Initially, AMAs focused more on ordinary citizens; these interviews still make up some of the subreddit's content today. As Reddit expanded, its staff attempted to bring in celebrity guests—early examples include businesswoman Caterina Fake. Since then, a number of individuals have been interviewed in the IAmA subreddit, some of whom have appeared multiple times. Notable participants include then-United States President Barack Obama (while campaigning for the 2012 election), Bill Gates (multiple times), Bernie Sanders (amidst the 2018 midterm elections), and Holocaust survivor Alex Hershaft. Other people, including Donald Trump, have conducted AMAs in a similar fashion on other parts of Reddit.

The increased traffic for Obama's AMA brought down many parts of the website when it occurred on August 29, 2012.

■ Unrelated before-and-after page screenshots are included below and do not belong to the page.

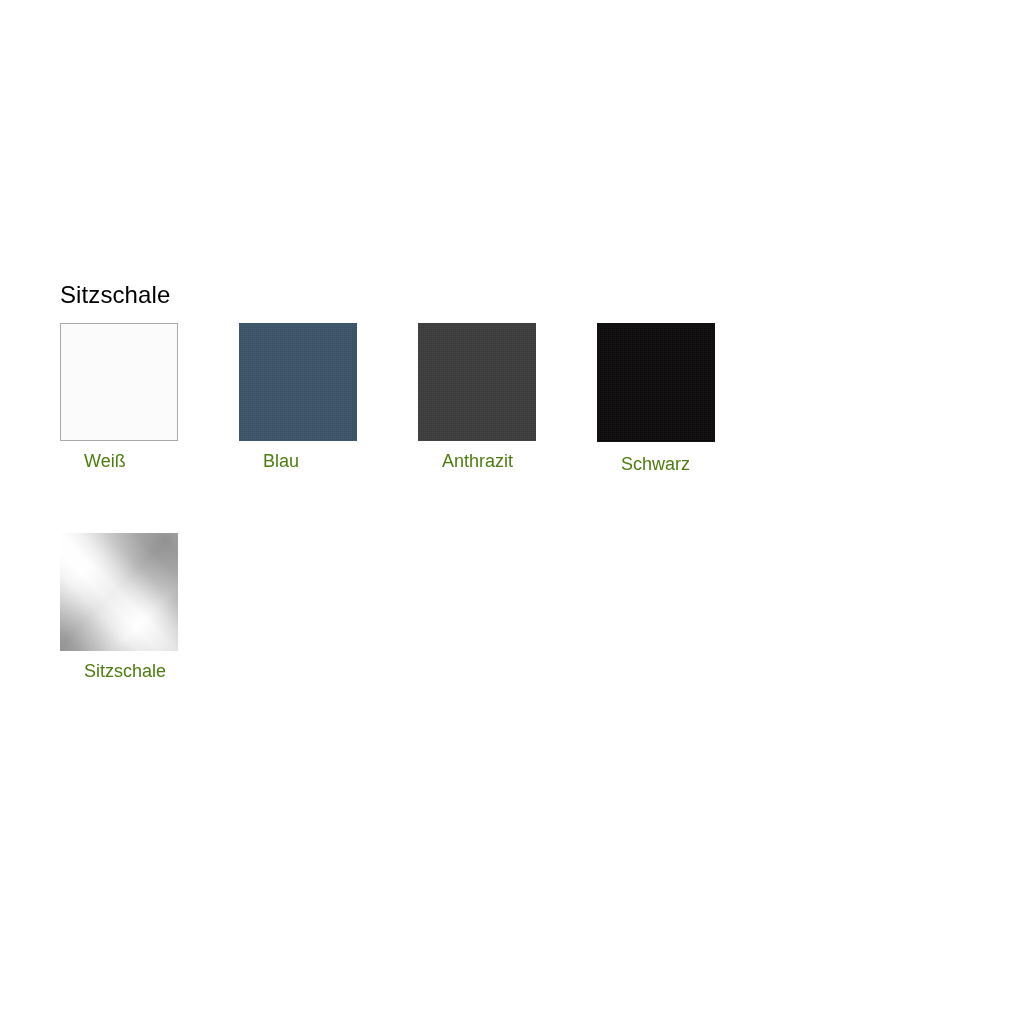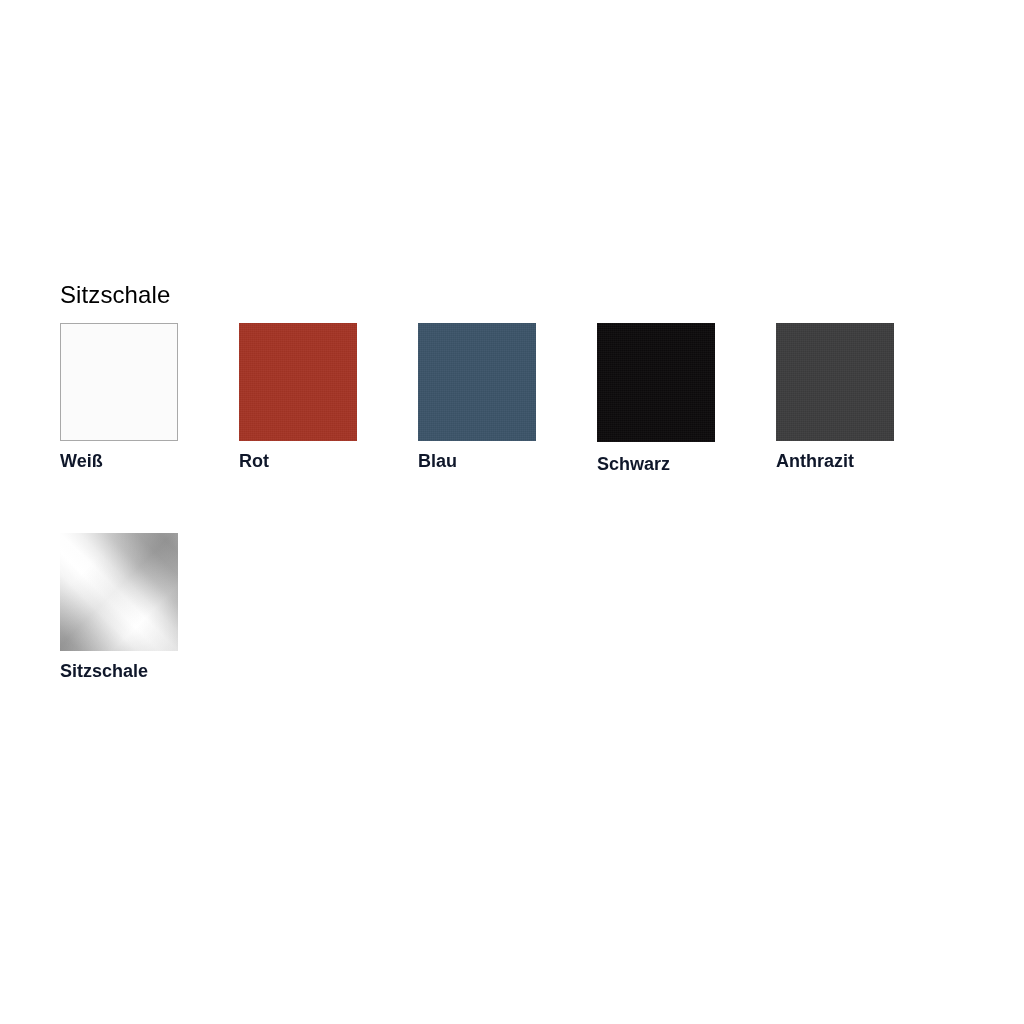--- a/index.html
+++ b/index.html
@@ -114,10 +114,11 @@
   .swatch-label {
     font-size: 18px;
     line-height: 21px;
-    font-weight: 700;
-    color: #0f172a;
+    font-weight: 400;
+    color: #4d7c0f;
     margin-top: 10px;
     white-space: nowrap;
+    margin-left: 24px;
   }
   
   .swatch-cell.nudge-1 .swatch-square { height: 119px; }

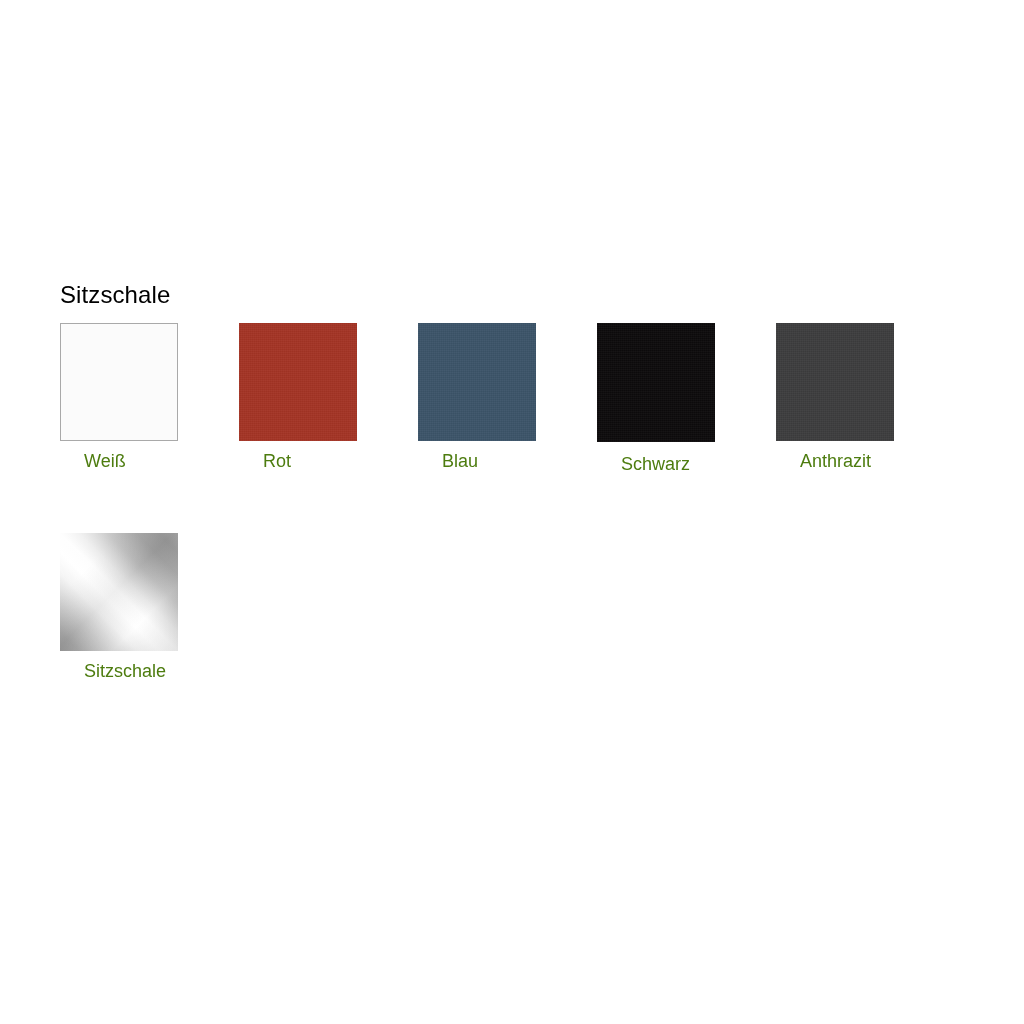--- a/index.html
+++ b/index.html
@@ -140,10 +140,6 @@
         <div class="swatch-label">Weiß</div>
       </div>
 
-      <div class="swatch-cell">
-        <span class="swatch-square textile" style="background-color: rgb(164, 52, 37);"></span>
-        <div class="swatch-label">Rot</div>
-      </div>
 
       <div class="swatch-cell">
         <span class="swatch-square textile" style="background-color: rgb(60, 84, 105);"></span>

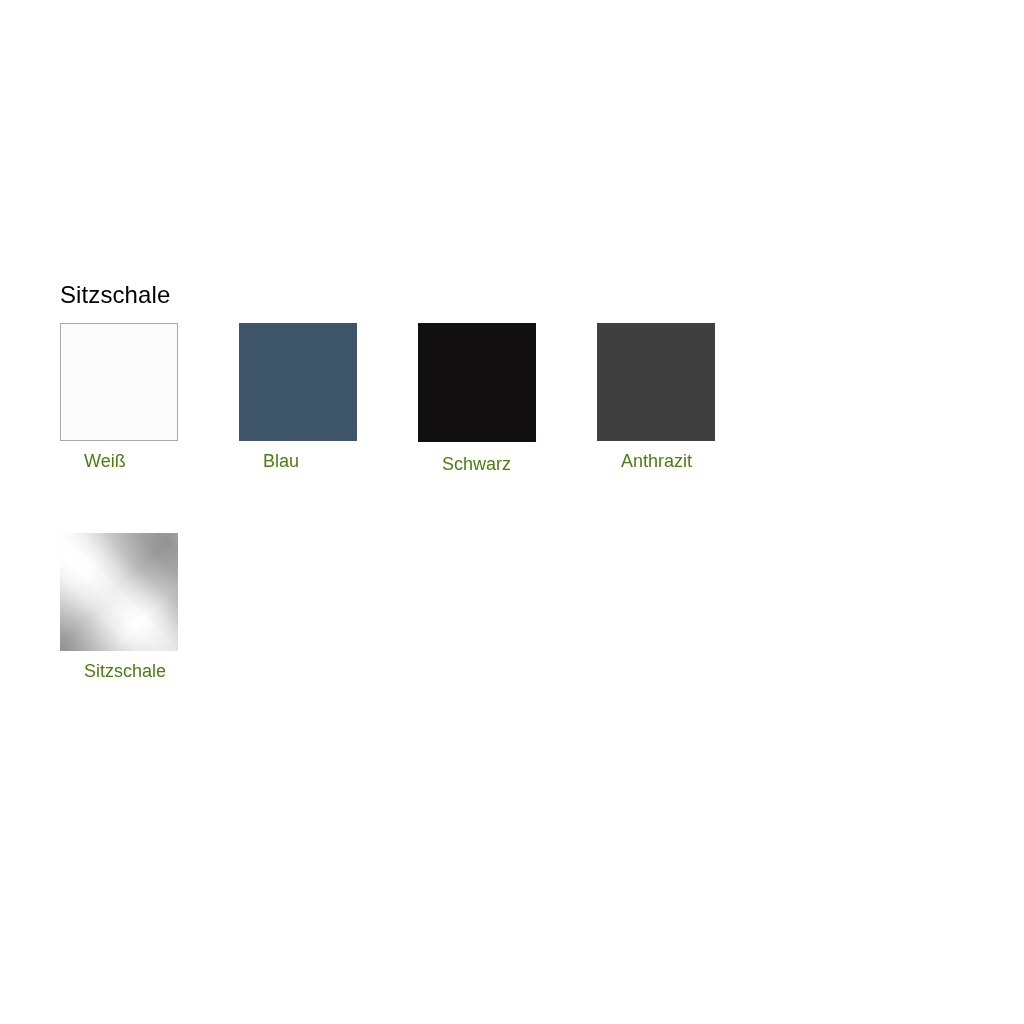--- a/index.html
+++ b/index.html
@@ -146,14 +146,14 @@
         <div class="swatch-label">Blau</div>
       </div>
 
+      <div class="swatch-cell">
+        <span class="swatch-square textile" style="background-color: rgb(61, 61, 62);"></span>
+        <div class="swatch-label">Anthrazit</div>
+      </div>
+
       <div class="swatch-cell last nudge-1">
         <span class="swatch-square textile" style="background-color: rgb(13, 11, 12);"></span>
         <div class="swatch-label">Schwarz</div>
-      </div>
-
-      <div class="swatch-cell">
-        <span class="swatch-square textile" style="background-color: rgb(61, 61, 62);"></span>
-        <div class="swatch-label">Anthrazit</div>
       </div>
 
     </div>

Celebrities participating in AMAs have seen both positive and negative responses. In 2012, Woody Harrelson's AMA was criticized after Harrelson declined to answer questions that were unrelated to the movie he was then promoting, apparently unaware of the AMA's purpose. By contrast, rapper Snoop Dogg's 2012 AMA attracted 1.6 million page views after he provided several candid responses to the community's questions.

== Controversies ==

From 2013 to 2015, Victoria Taylor assisted Reddit's volunteer community in presenting interviews. She primarily transcribed spoken celebrity responses, but also helped organize timing, affirmed best practices, and assisted in preparation. On July 2, 2015, hundreds of subreddits, including several with over a million subscribers, were set to private by their respective volunteer moderators after Taylor was dismissed. These moderators stated that a primary factor for the shutdown was a lack of warning for Reddit's decision; Reddit provided no immediate replacement for Taylor's services. Sources closer to Reddit users cited an increased focus on commercializing AMAs as the most likely reason.